▸ **Work to be completed**
Copy out all lines from the material that contain the string "none".
══ Excerpted data ══
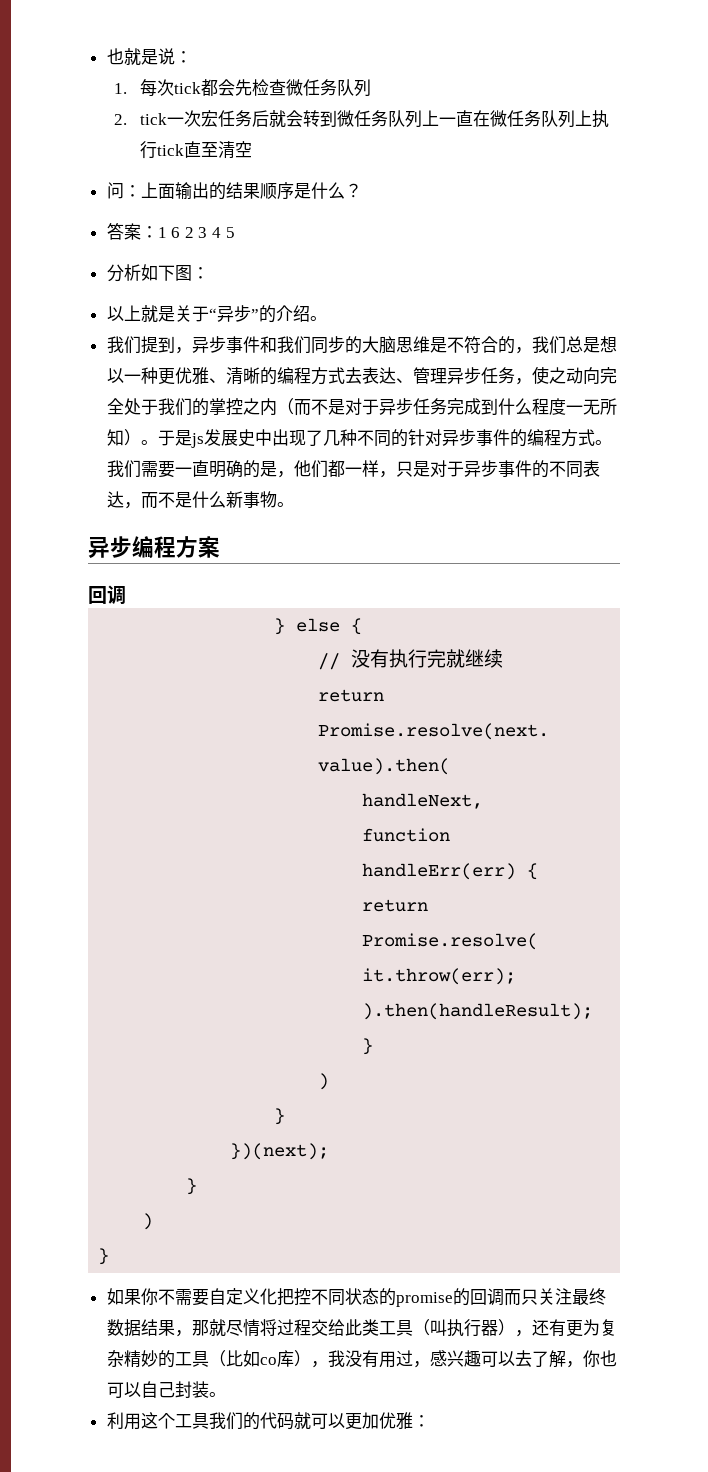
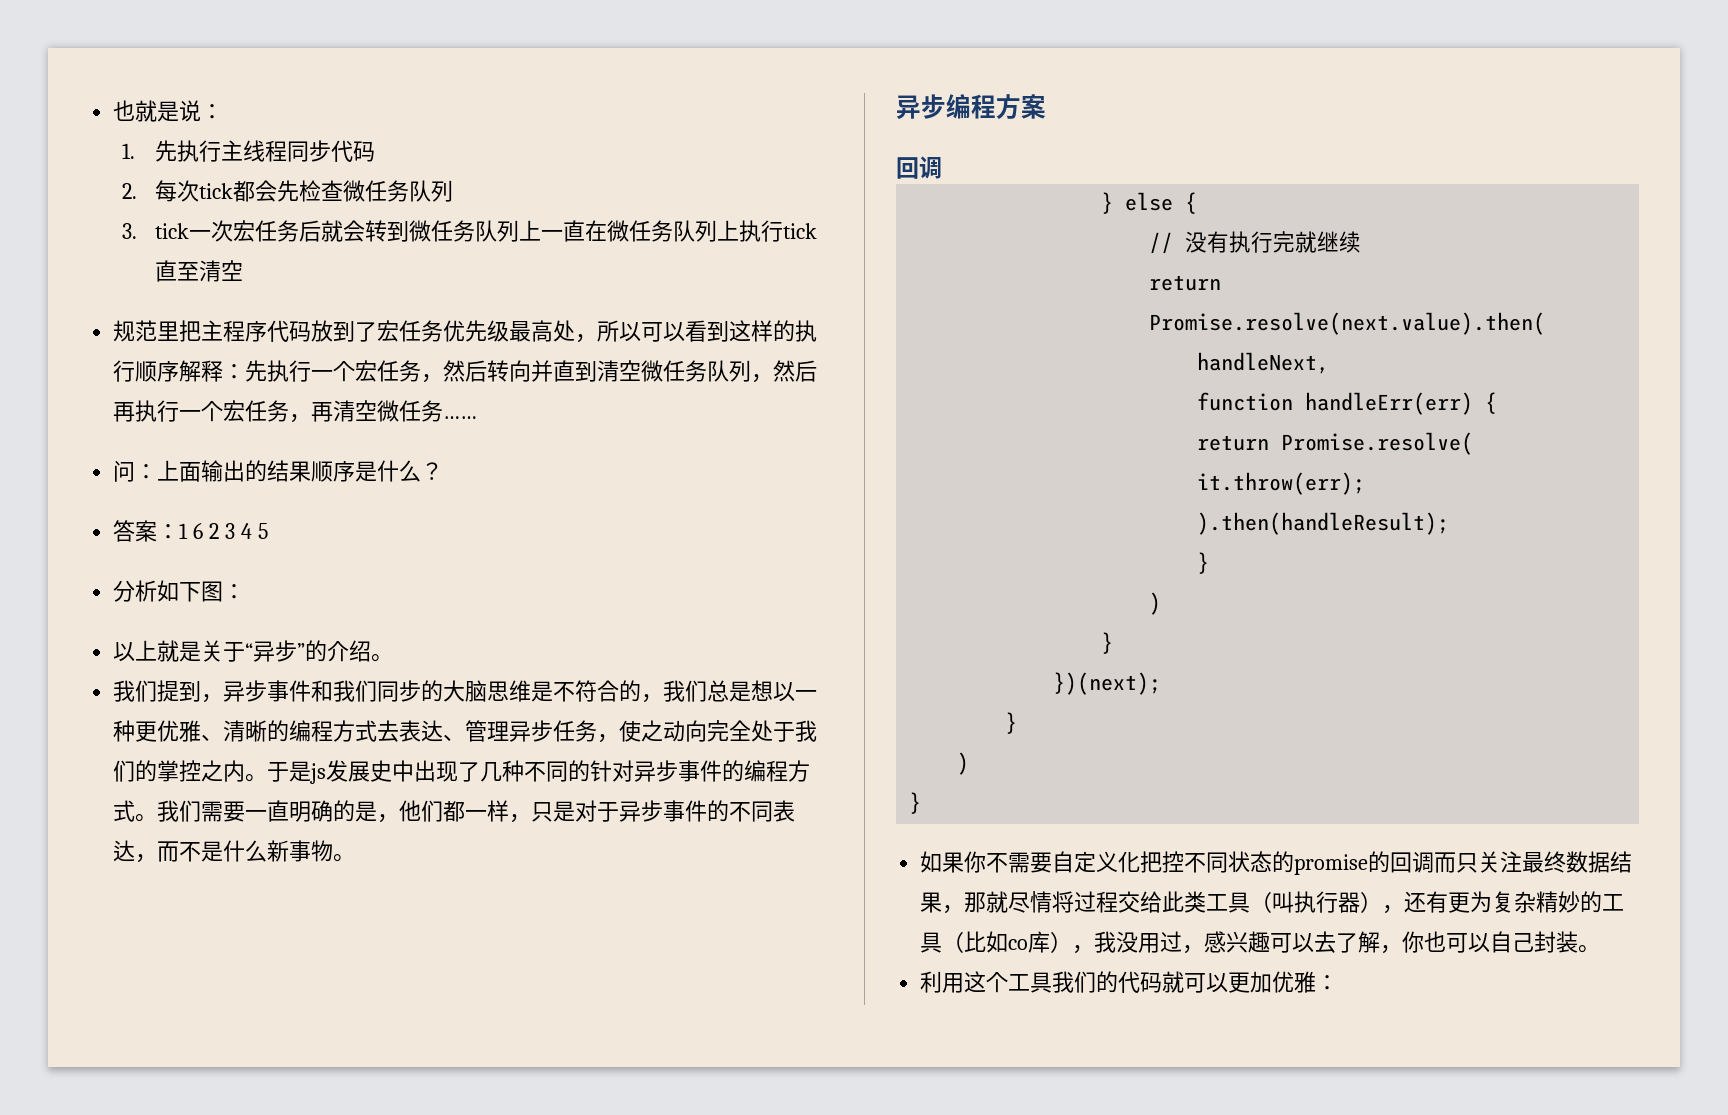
(127, 88) none -> [155,140,376,162] [122,183,138,199] 先执行主线程同步代码 // 2.
[113,114,127,125] 2. -> [122,223,138,239] 3.
(252, 149) none -> [113,320,818,343] [113,360,818,383] [113,400,478,423] // 规范里把主程序代码放到了宏任务优先级最高处，所以可以看到这样的执行顺序解释：先执行一个宏任务，然后转向并直到清空微任务队列，然后再执行一个宏任务，再清空微任务……
[276,398,617,416] [106,429,141,446] （而不是对于异步任务完成到什么程度一无所知） -> (246, 771) none
[361,1350,379,1368] 有 -> (1139, 942) none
═══
▸ **Expected answer**
(127, 88) none -> [155,140,376,162] [122,183,138,199] 先执行主线程同步代码 // 2.
(252, 149) none -> [113,320,818,343] [113,360,818,383] [113,400,478,423] // 规范里把主程序代码放到了宏任务优先级最高处，所以可以看到这样的执行顺序解释：先执行一个宏任务，然后转向并直到清空微任务队列，然后再执行一个宏任务，再清空微任务……
[276,398,617,416] [106,429,141,446] （而不是对于异步任务完成到什么程度一无所知） -> (246, 771) none
[361,1350,379,1368] 有 -> (1139, 942) none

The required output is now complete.